▶ [SUPPLIED MATERIAL]:
▬▬▬

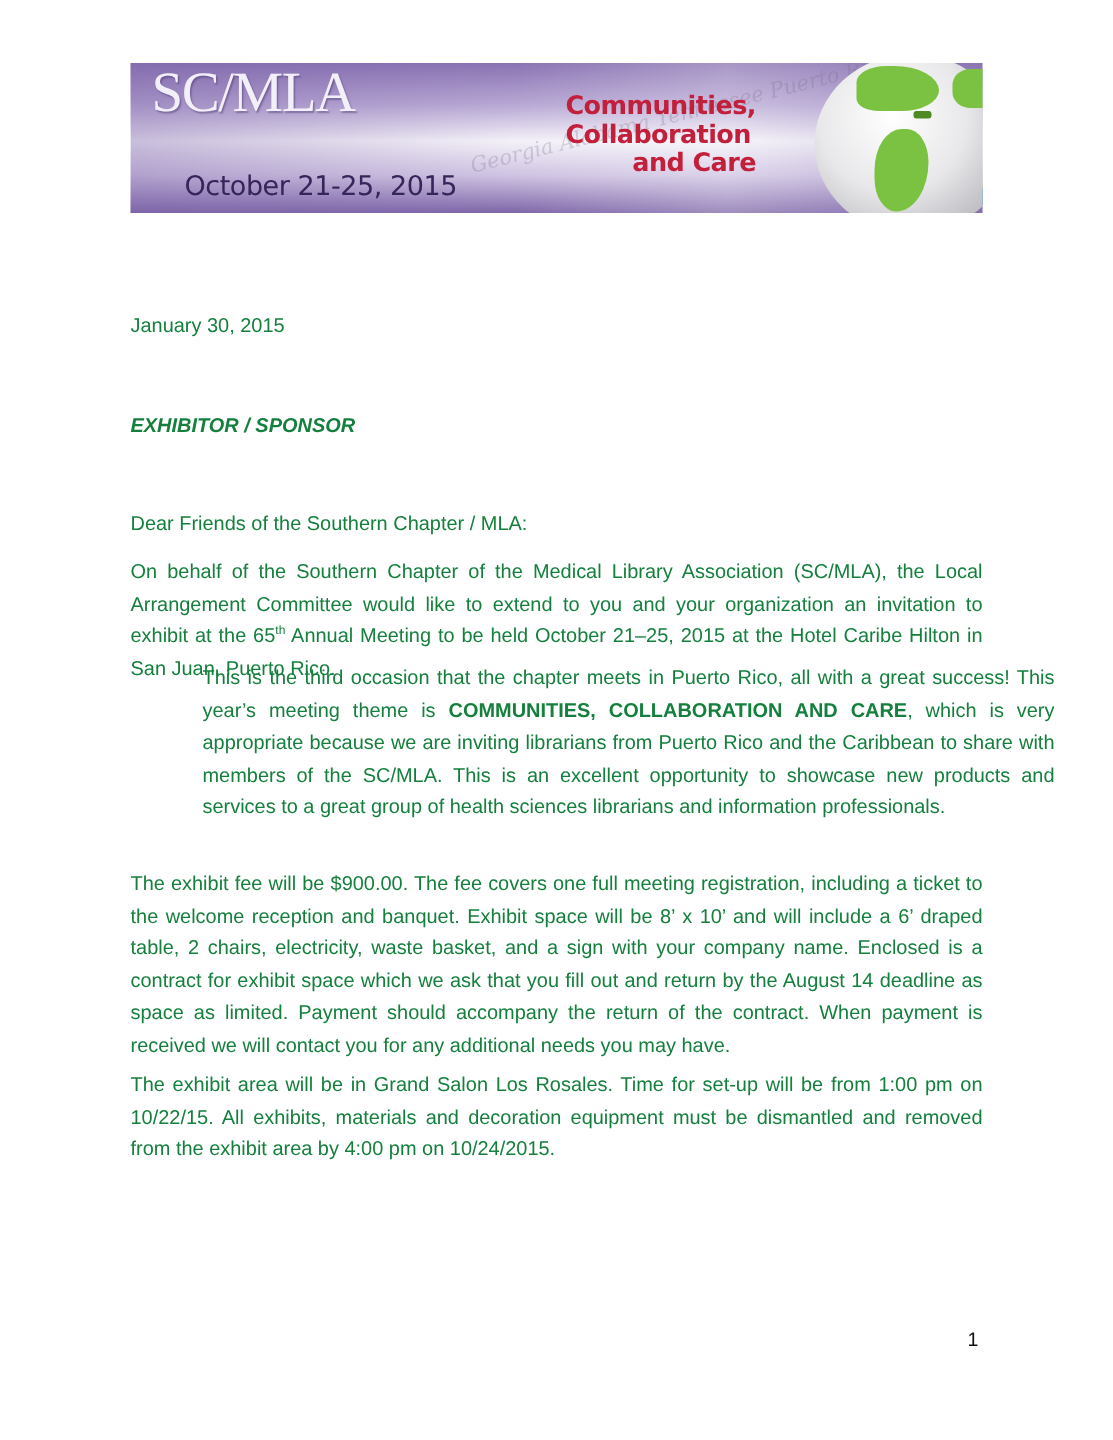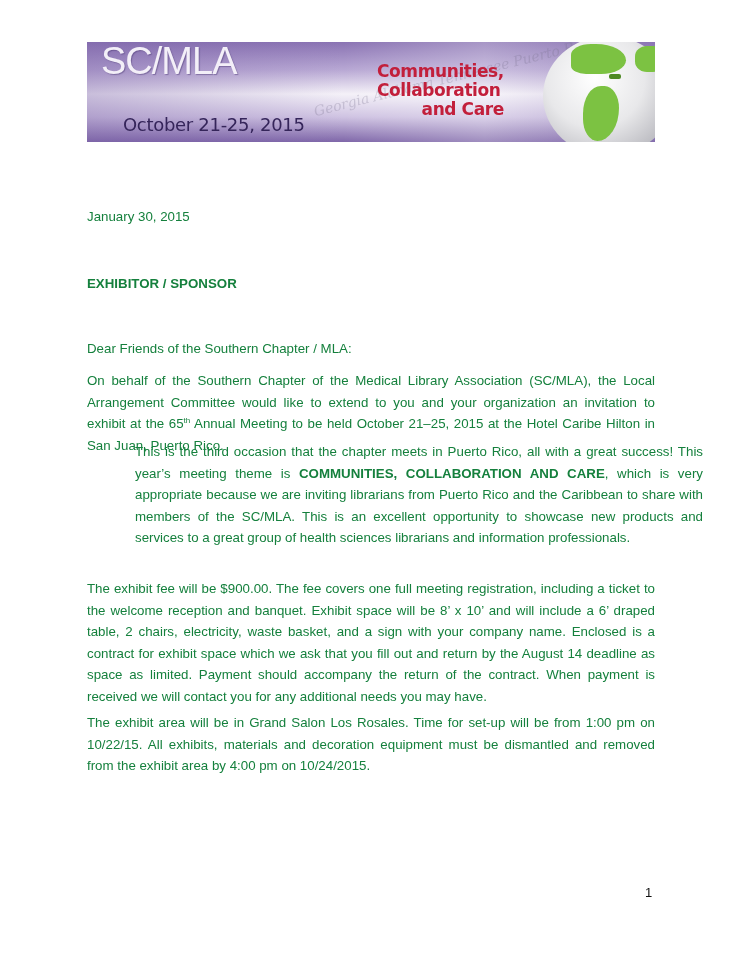--- a/index.html
+++ b/index.html
@@ -14,7 +14,7 @@
             font-family: "DejaVu Serif", serif; font-style: italic; font-size: 14px;
             color: rgba(120,110,140,0.28); transform: rotate(-14deg); line-height: 15px; white-space: nowrap; }
   .banner .org { position: absolute; left: 14px; top: -2px; font-size: 38px; color: #f3eff8;
-            font-family: Liberation Sans, sans-serif; letter-spacing: -1px;
+            font-family: Liberation Serif, serif; letter-spacing: -1px;
             text-shadow: 1px 1px 1px rgba(80,60,120,0.5); }
   .banner .loc { position: absolute; left: 30px; top: 45px; font-size: 20px; font-weight: bold;
             color: #2b1d4a; font-family: "DejaVu Sans", sans-serif; letter-spacing: -0.5px; }

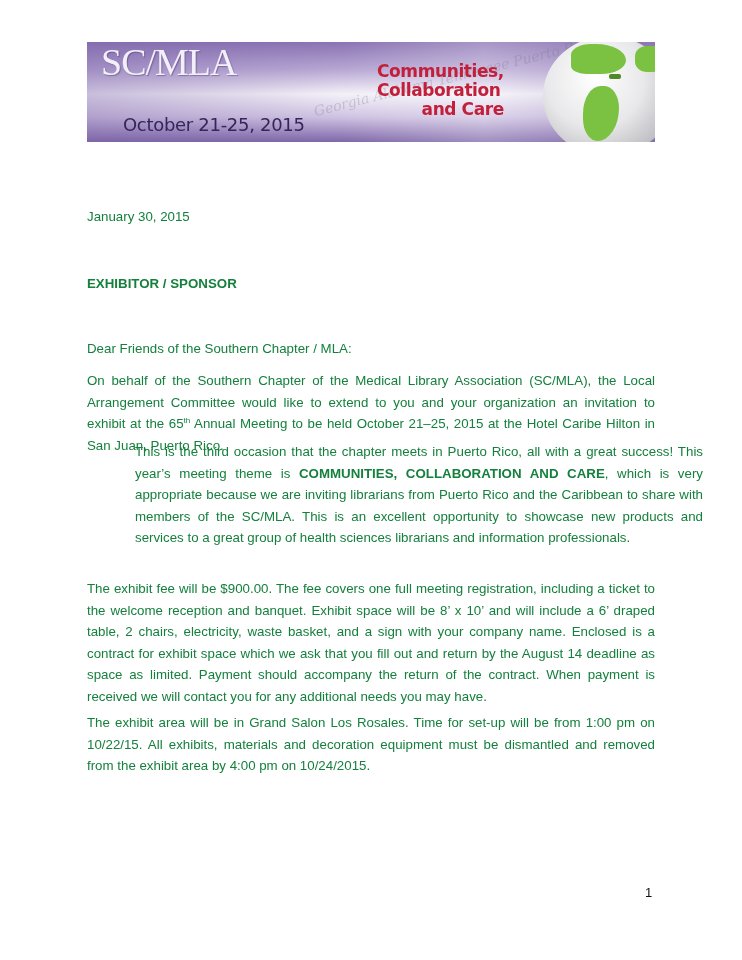--- a/index.html
+++ b/index.html
@@ -38,7 +38,7 @@
 
   .text { position: absolute; left: 87px; width: 568px; font-size: 13.3px; line-height: 21.5px; color: #15803d; }
   .date { top: 206px; }
-  .heading { top: 273px; font-weight: bold; }
+  .heading { top: 273px; font-weight: bold; font-style: italic; }
   .salutation { top: 338px; font-weight: normal; }
   .para { text-align: justify; }
   .p1 { top: 370px; }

▬▬▬

▶ [WHAT TO DO]: The lines you need are those holding the word "heading"; copy each of them from the material above.

▶ [OUTPUT FOR THIS TASK]:
-  .heading { top: 273px; font-weight: bold; }
+  .heading { top: 273px; font-weight: bold; font-style: italic; }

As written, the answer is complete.